A guardianship is a legal relationship created when a person is assigned by a court to care for a minor child or incompetent adult. The guardian is the person legally responsible for the care of the person who is unable to manage their affairs. The will allows parents to express their wishes as to whom they would like to care for their children if they die. Typically parents will name family members or friends in their wills to act as guardians for their children. Naming a person as guardian in a will does not guarantee that person will be appointed as a guardian. The Circuit Courts in Illinois appoint guardians.   However, a court will favor the nomination of a guardian from a will if that person is qualified and competent to act as a guardian.   If parents fail to name a guardian in their will, they run the risk of someone whom they do not want to care for their children being appointed guardian by a Court. Nominating a guardian in a will allows parents to express their wishes with regard to the care of their children.

When drafting a will, it is very important for parents to designate a specific age in which their children should inherit the family estate. The result of failing to designate an age may result in children inheriting their parents’ estate at the age of 18. In my experience, I have found that most parents feel their children are not prepared to manage a large amount of money at that age.   Certainly if I were to have inherited a large sum of money at that age, I am not sure I would have been mature enough to manage the inheritance responsibly.

In addition to designating a specific age of inheritance, parents should also name a trustee to manage the estate on behalf of their children.
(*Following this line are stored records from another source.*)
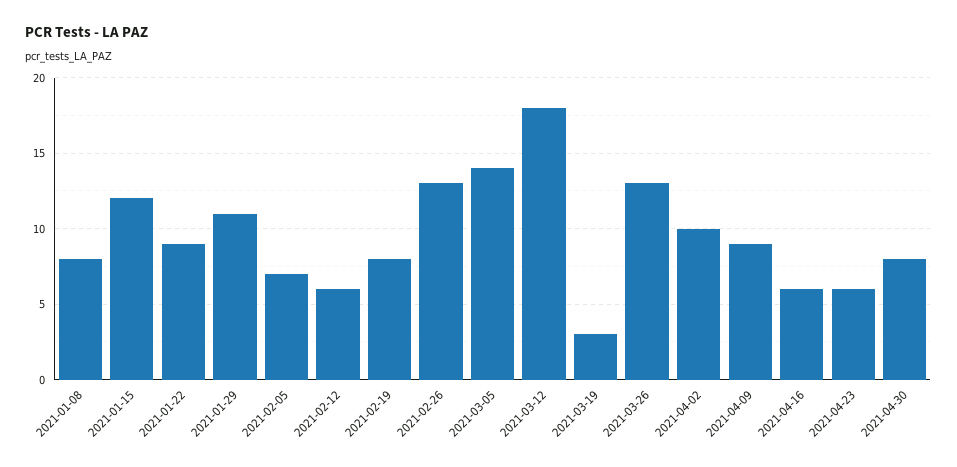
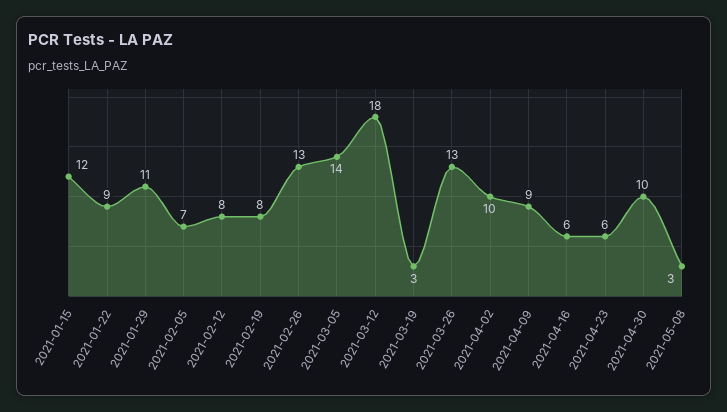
2021-01-08: 8 -> none
2021-02-12: 6 -> 8
2021-04-30: 8 -> 10
2021-05-08: none -> 3

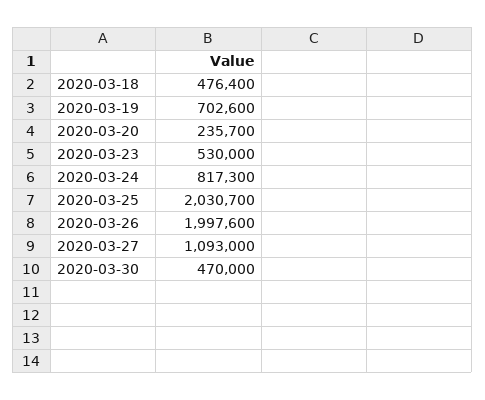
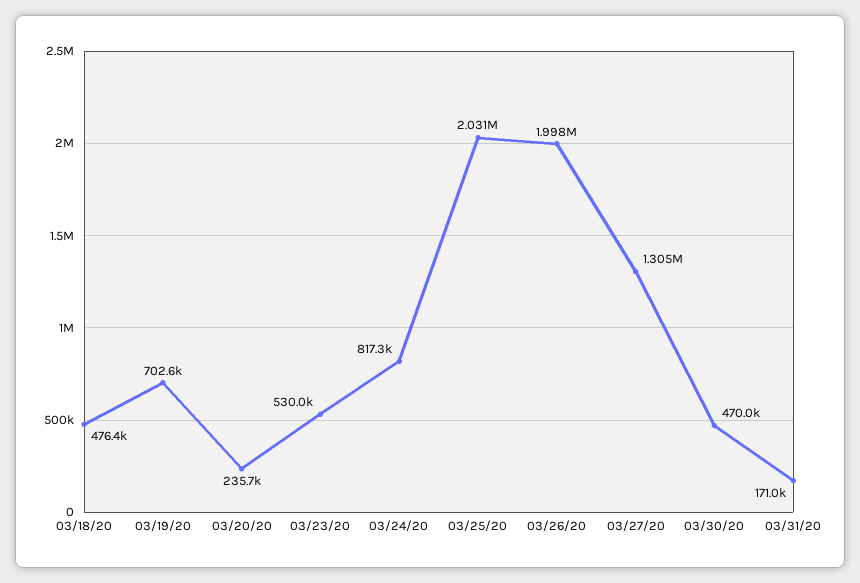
2020-03-27: 1093000 -> 1305000
03/31/20: none -> 171000

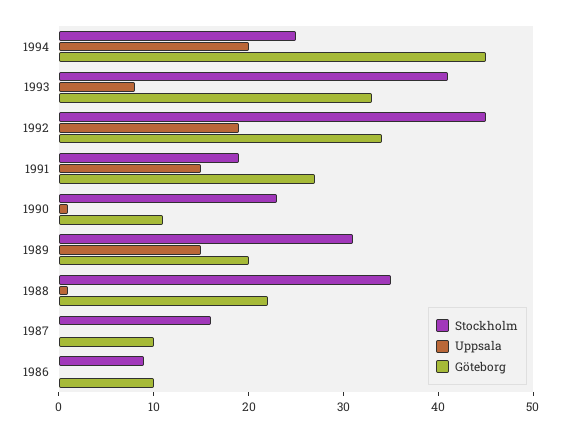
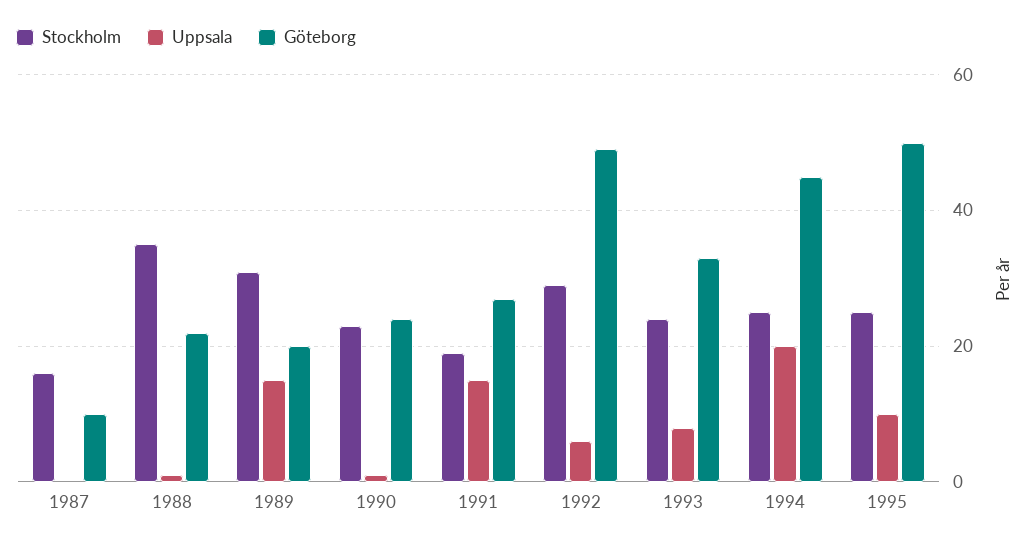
Stockholm, 1993: 41 -> 25
Stockholm, 1992: 45 -> 30
Uppsala, 1992: 19 -> 5
Göteborg, 1992: 34 -> 50
Göteborg, 1990: 11 -> 25
Stockholm, 1986: 9 -> none
Uppsala, 1986: 0 -> none
Göteborg, 1986: 10 -> none
Stockholm, 1995: none -> 25
Uppsala, 1995: none -> 10
Göteborg, 1995: none -> 50

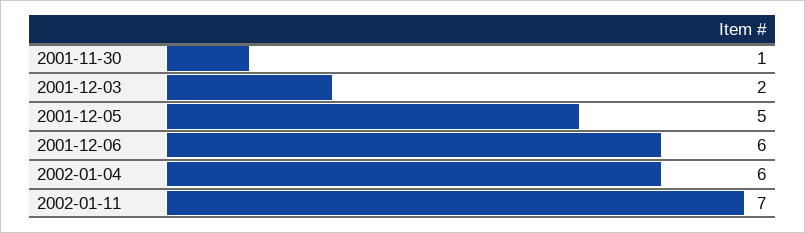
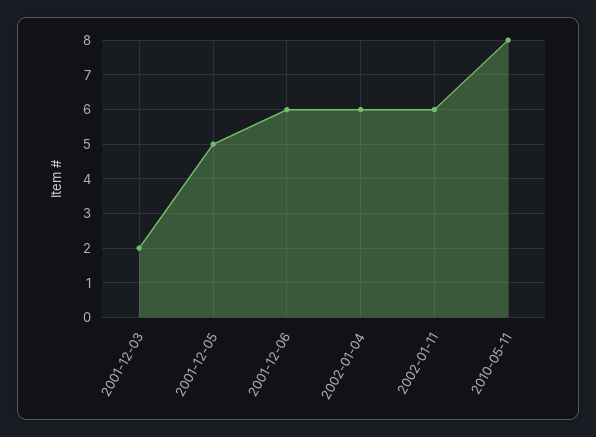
2001-11-30: 1 -> none
2002-01-11: 7 -> 6
2010-05-11: none -> 8

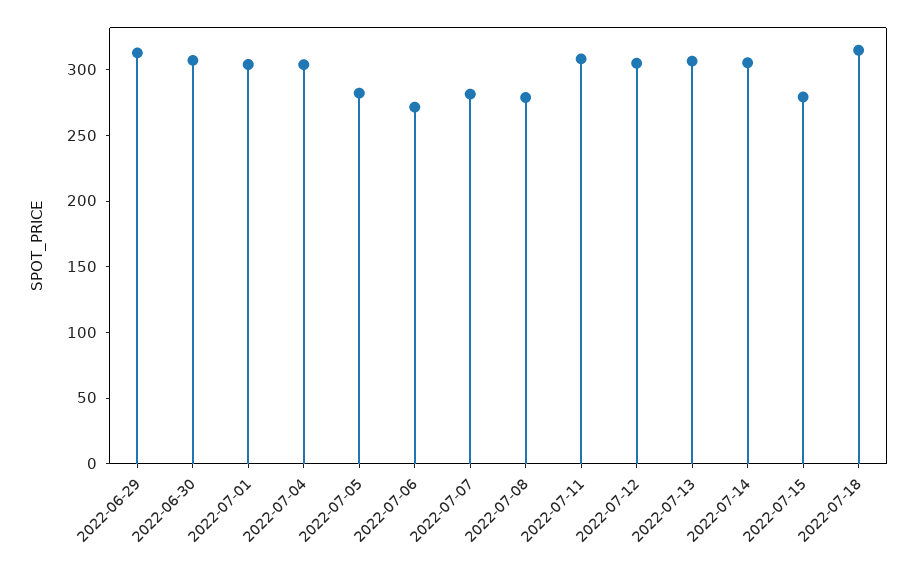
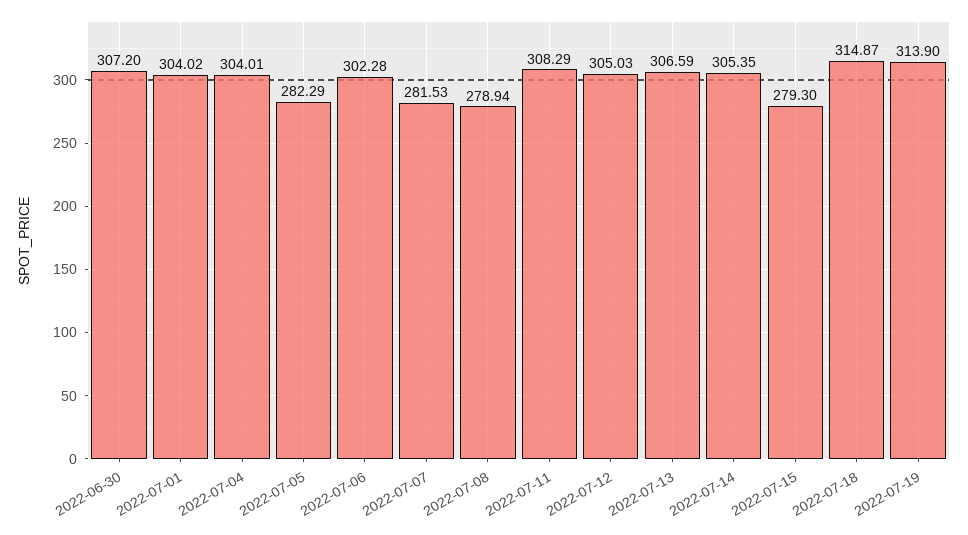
2022-06-29: 310 -> none
2022-07-06: 270 -> 302.28
2022-07-19: none -> 313.9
The trustee can be the same person or persons that have been named guardians in the will. The trustee’s job is to manage the assets of an estate until the beneficiary children come of age pursuant to the directions in the will. Typically the trustee has discretion to pay out some or all of the estate funds to the beneficiary children early for purpose of education, healthcare or support needs if necessary. At the point when the beneficiary children come of age, the trustee shall pay out the estate assets to said child.

Being a parent means caring for your children in an unknown future. Naming guardians and trustees in a will and designating an age in which children can inherit assets are important ways for a parent to care for their children. Please feel free to contact me if you would like to discuss this topic further or if you have any additional questions about estate planning.

This article provides insights from Marlon T. Suskin, who is a local Libertyville Attorney at Law specializing in Estate Planning in Cook County and Lake County, IL.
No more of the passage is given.